**Task details:**
Where the records below reach the line containing "(131, 383) none -> (332, 685) //", start transcribing, and end with the line containing "(406, 383) none", exactly and with nothing else added.

● ● ● ● ●

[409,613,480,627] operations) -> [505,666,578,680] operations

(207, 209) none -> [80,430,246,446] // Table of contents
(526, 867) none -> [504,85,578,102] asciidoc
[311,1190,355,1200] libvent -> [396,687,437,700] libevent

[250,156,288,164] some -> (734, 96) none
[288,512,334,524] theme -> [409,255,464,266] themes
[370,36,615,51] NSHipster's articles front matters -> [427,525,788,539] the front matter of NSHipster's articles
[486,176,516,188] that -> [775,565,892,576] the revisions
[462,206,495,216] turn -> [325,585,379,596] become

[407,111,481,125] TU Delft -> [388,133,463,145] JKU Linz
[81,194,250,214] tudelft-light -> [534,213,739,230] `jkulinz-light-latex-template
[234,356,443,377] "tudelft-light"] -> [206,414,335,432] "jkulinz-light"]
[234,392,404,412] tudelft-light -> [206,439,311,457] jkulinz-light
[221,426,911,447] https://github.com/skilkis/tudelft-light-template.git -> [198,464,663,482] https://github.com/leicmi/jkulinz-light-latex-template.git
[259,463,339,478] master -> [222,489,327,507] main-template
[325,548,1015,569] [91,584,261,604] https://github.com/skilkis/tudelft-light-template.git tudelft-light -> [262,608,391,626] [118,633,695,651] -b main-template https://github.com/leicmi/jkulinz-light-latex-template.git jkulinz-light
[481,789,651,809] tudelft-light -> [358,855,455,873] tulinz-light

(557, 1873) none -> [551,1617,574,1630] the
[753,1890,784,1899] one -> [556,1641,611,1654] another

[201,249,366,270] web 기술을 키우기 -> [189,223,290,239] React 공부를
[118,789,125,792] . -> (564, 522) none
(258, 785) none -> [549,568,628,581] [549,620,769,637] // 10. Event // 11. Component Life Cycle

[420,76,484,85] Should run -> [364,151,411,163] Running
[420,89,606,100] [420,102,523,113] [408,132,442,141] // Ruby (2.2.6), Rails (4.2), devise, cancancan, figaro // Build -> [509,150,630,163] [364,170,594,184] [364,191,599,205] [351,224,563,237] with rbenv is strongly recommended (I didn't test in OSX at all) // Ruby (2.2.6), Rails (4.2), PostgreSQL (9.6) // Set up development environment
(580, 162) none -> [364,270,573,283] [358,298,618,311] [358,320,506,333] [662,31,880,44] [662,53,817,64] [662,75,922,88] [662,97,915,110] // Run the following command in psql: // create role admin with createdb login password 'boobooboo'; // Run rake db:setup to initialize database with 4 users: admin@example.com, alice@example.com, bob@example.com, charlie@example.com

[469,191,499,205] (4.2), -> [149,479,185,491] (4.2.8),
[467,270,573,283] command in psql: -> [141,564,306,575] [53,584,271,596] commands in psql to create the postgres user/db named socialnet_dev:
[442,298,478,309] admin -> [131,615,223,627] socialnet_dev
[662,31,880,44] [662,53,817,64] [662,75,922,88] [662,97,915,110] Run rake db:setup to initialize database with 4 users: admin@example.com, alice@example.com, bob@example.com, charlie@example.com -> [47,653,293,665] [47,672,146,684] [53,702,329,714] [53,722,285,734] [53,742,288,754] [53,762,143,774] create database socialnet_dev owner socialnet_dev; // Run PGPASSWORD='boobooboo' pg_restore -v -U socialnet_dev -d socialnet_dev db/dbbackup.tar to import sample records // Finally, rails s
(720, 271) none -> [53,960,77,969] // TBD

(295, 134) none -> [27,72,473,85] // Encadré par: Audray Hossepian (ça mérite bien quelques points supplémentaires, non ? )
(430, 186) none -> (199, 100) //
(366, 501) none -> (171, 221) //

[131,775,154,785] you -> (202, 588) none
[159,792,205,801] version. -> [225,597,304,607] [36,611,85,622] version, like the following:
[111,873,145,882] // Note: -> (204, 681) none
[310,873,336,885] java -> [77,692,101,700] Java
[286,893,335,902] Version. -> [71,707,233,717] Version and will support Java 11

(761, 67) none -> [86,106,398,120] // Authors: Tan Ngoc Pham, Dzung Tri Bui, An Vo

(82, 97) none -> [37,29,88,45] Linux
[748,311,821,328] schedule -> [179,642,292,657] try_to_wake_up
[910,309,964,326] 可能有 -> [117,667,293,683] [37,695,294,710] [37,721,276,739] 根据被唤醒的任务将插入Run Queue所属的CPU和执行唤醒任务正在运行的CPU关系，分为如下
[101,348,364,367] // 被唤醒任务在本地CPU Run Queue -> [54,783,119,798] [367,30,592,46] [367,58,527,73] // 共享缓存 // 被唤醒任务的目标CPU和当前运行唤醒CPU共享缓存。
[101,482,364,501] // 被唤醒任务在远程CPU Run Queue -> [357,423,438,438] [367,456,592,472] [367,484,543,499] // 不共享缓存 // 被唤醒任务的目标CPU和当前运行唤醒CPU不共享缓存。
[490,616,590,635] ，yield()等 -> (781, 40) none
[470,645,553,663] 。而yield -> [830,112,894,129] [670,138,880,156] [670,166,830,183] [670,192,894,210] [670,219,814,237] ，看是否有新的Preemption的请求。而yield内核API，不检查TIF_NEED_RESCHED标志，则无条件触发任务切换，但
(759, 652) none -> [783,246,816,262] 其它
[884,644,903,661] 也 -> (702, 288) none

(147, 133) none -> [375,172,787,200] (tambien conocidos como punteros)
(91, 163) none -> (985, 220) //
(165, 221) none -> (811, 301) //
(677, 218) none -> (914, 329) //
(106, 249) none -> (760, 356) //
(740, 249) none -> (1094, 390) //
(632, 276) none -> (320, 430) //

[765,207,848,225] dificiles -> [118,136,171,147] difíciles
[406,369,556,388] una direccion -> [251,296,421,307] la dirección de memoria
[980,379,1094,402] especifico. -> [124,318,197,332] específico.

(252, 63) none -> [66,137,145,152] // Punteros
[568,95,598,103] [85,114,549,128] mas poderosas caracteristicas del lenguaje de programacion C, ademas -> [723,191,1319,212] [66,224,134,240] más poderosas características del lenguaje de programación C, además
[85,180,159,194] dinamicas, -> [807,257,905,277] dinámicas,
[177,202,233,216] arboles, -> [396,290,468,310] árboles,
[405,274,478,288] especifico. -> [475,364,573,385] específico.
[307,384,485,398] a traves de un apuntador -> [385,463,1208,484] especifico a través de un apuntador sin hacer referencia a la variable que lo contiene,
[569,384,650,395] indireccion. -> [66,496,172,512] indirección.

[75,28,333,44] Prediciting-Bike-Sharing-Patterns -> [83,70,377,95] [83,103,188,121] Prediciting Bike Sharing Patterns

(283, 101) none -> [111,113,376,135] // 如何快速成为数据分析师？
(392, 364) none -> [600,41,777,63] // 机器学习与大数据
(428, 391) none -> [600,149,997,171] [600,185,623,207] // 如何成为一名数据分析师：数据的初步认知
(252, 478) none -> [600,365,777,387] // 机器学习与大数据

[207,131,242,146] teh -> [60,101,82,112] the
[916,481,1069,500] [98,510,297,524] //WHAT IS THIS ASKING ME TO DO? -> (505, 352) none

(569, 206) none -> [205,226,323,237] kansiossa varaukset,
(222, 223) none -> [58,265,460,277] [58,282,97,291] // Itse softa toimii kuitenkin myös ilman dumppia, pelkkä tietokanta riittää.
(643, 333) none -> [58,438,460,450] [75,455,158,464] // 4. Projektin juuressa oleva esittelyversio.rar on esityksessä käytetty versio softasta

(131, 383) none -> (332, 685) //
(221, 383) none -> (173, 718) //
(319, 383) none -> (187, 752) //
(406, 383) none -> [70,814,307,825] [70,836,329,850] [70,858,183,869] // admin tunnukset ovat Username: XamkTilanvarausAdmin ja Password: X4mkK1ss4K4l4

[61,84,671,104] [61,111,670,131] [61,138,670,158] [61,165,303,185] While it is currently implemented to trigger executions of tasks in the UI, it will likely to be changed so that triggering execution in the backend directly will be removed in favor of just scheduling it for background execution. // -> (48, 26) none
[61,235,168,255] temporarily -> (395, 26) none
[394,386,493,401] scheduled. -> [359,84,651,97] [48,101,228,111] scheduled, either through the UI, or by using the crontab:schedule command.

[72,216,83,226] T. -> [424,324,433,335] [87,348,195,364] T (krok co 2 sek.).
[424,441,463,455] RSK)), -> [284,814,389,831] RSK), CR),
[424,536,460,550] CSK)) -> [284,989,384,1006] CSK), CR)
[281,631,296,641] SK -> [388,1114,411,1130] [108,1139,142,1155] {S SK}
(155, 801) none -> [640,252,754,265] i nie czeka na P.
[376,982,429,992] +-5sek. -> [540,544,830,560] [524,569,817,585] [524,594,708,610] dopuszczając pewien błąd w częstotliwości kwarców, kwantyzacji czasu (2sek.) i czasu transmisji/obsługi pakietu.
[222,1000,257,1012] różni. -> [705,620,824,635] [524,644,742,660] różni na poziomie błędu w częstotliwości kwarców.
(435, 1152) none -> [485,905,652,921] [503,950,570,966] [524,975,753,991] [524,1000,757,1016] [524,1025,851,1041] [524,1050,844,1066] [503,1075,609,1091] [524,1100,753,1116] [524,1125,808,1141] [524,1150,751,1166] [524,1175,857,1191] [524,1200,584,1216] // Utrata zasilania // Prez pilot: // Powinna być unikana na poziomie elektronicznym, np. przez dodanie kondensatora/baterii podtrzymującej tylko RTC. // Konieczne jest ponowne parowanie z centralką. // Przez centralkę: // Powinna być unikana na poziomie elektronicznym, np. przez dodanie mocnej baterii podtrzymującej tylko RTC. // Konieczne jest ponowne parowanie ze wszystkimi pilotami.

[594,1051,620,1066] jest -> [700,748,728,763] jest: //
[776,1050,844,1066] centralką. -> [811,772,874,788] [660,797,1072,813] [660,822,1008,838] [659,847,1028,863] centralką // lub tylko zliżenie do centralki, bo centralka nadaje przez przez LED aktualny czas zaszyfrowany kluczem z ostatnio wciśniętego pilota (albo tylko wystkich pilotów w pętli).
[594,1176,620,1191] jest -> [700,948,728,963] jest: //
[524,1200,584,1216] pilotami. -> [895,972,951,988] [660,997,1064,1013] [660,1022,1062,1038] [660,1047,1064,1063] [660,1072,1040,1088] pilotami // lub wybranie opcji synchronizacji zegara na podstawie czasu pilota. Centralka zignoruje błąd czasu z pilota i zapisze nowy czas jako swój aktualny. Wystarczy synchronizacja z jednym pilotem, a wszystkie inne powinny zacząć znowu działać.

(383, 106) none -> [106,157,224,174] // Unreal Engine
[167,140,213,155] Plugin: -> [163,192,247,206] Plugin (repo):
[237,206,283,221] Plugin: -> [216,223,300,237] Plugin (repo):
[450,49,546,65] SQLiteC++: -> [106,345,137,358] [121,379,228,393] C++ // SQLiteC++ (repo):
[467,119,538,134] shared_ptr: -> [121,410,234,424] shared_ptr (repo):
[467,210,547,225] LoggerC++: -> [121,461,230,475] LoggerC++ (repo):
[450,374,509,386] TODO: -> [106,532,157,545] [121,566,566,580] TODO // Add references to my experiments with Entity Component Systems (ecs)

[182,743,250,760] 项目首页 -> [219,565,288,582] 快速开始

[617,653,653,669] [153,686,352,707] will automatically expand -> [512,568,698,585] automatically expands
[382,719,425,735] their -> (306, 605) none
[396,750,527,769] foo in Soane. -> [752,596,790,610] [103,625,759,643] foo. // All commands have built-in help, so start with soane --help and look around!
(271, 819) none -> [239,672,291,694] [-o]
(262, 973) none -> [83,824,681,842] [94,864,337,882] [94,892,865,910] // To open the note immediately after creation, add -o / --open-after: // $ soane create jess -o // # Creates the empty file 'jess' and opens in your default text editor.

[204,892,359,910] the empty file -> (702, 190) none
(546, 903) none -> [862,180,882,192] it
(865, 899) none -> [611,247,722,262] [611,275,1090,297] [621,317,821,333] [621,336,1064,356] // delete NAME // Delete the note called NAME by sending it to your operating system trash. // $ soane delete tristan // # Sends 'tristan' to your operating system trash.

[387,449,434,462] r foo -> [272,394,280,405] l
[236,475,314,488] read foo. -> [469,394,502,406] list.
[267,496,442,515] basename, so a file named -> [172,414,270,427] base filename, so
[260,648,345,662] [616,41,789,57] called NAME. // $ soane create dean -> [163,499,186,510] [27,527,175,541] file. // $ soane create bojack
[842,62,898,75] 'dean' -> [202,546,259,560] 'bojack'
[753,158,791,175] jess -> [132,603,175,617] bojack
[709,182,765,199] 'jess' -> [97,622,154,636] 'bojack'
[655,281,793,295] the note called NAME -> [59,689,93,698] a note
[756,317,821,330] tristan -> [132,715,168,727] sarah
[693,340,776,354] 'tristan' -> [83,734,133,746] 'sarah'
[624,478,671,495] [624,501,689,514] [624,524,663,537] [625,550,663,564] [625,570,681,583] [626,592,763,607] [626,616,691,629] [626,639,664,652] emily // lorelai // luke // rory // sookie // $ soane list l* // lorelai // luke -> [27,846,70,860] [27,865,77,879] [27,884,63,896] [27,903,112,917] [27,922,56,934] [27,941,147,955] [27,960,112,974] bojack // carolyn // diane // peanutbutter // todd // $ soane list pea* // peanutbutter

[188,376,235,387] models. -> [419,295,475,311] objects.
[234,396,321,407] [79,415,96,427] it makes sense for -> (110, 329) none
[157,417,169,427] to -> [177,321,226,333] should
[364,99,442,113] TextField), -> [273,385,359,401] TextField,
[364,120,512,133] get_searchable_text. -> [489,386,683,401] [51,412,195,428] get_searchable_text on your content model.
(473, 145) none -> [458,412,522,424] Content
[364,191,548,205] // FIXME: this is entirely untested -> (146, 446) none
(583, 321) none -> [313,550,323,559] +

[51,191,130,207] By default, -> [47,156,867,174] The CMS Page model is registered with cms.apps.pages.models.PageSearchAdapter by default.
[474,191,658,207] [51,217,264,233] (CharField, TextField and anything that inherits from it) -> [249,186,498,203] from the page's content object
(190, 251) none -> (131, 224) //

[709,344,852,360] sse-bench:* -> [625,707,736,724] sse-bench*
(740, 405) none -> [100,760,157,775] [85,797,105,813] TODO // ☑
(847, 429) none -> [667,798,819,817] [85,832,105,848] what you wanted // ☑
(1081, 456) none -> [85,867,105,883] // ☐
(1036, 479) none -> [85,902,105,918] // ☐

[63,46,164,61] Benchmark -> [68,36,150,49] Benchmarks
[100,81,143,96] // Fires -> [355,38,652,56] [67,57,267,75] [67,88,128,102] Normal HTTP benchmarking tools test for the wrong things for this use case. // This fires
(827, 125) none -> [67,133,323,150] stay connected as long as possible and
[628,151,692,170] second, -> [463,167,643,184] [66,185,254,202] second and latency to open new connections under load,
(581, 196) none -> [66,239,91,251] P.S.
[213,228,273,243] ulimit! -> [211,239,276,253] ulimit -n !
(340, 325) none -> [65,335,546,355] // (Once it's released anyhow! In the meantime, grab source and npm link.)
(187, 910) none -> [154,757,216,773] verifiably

● ● ● ● ●

**Result below:**
(131, 383) none -> (332, 685) //
(221, 383) none -> (173, 718) //
(319, 383) none -> (187, 752) //
(406, 383) none -> [70,814,307,825] [70,836,329,850] [70,858,183,869] // admin tunnukset ovat Username: XamkTilanvarausAdmin ja Password: X4mkK1ss4K4l4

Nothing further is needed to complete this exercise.